Romero: Yes, but it could be many other things besides sound, that's the point. From the mathematical point of view a lot of things that look very different are actually formally similar. This is exactly what I want to explore: I want to exploit formal similarities between things that are apparently dissimilar; sound would be an example. There is a strong potential to transfer methods developed originally for one problem to be now used in many others.

uni:view: What does the START Prize mean for you?

Romero: Of course, I was very glad when I got it. At the moment I am focusing on finding people for the open positions. It is actually quite challenging to put all the money to best use. What I am trying to do is to develop new mathematics within the field I am working on and to build connections into other fields. So I am trying to hire people with a complementary background – people that know things I don't know.

The START project is called "Time-frequency analysis, randomness and sampling". It is an interdisciplinary project within the field of mathematics. Randomness is a focus point – the study of phenomena that are random, not in the sense that they are completely unpredictable, but rather have a secret regularity. I expect time-frequency analysis to reveal such hidden structures.
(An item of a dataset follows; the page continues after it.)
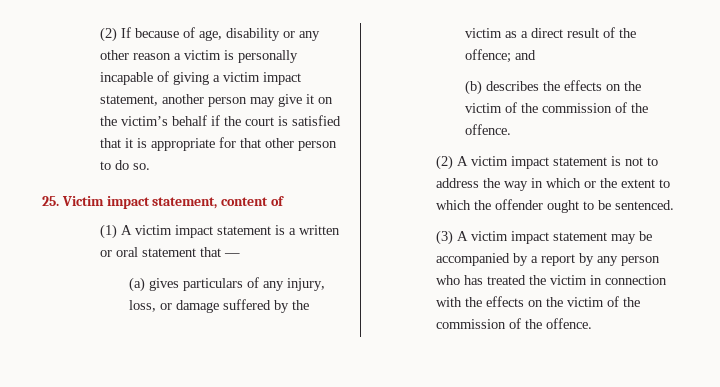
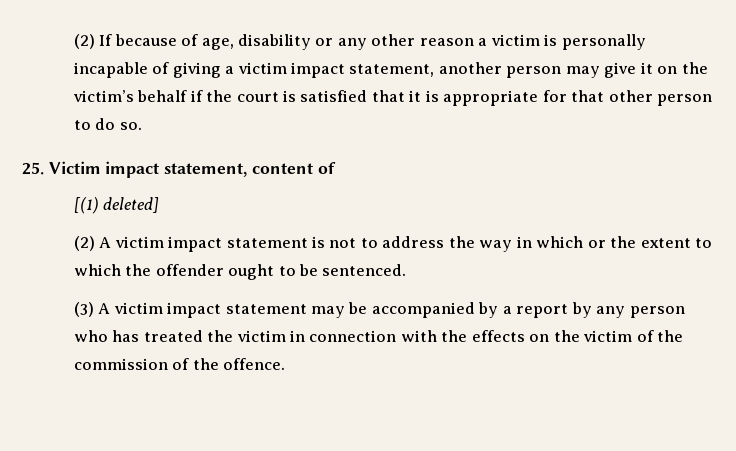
- (1) A victim impact statement is a written or oral statement that —
- (a) gives particulars of any injury, loss, or damage suffered by the victim as a direct result of the offence; and
- (b) describes the effects on the victim of the commission of the offence.
+ [(1) deleted]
uni:view: Sampling is also part of your project. Can you explain in what sense?

Romero: That is where my main background comes from. It’s the very classical problem of taking partial information and figuring out how to complete what’s missing. For example, your audio recorder is only taking some samples of our conversation, but then you will still be able to reproduce it in full. That is what sampling is. I try to mathematically understand how to sample certain signals: What it is that one can recover with the information that one has. The field comes mainly from telecommunications in the 1960's but it evolved into many new directions.

uni:view: So mathematics is the basis for our telecommunication systems today?

Romero: Yes, to a large extent. But technology evolves much faster than mathematics. One can indeed get something to work without really understanding why it works and this is how much of the world works nowadays. Mathematics aims at a much deeper understanding but for the same reason it moves more slowly. There is a certain tension between applications and mathematics, and I hope my project will contribute to shrinking part of that gap.

uni:view: What is the core of your START project?

Romero: One of my main agendas is to expand the scope of time-frequency analysis, in order to find applications of those ideas in other areas of mathematics. Many of the problems I plan to work on are motivated by applications, but lack a solid mathematical foundation. I am trying to extend my possibilities to approach problems in this unified way, by collaborating with people with a complementary background.

uni:view: Would you agree with the opinion that mathematics is also a kind of philosophy

Romero: I would agree partially. Mathematics is a philosophy in the sense that it works mainly with ideas. And, as in rigorous philosophy, you are not completely free to come up with any ideas you want. You are constrained by logic and reason. Of course, you can speculate a lot, but things are ultimately what they are. That is something I find very attractive in mathematics. You cannot twist the truth.

uni:view: What kind of applications do you expect from your research?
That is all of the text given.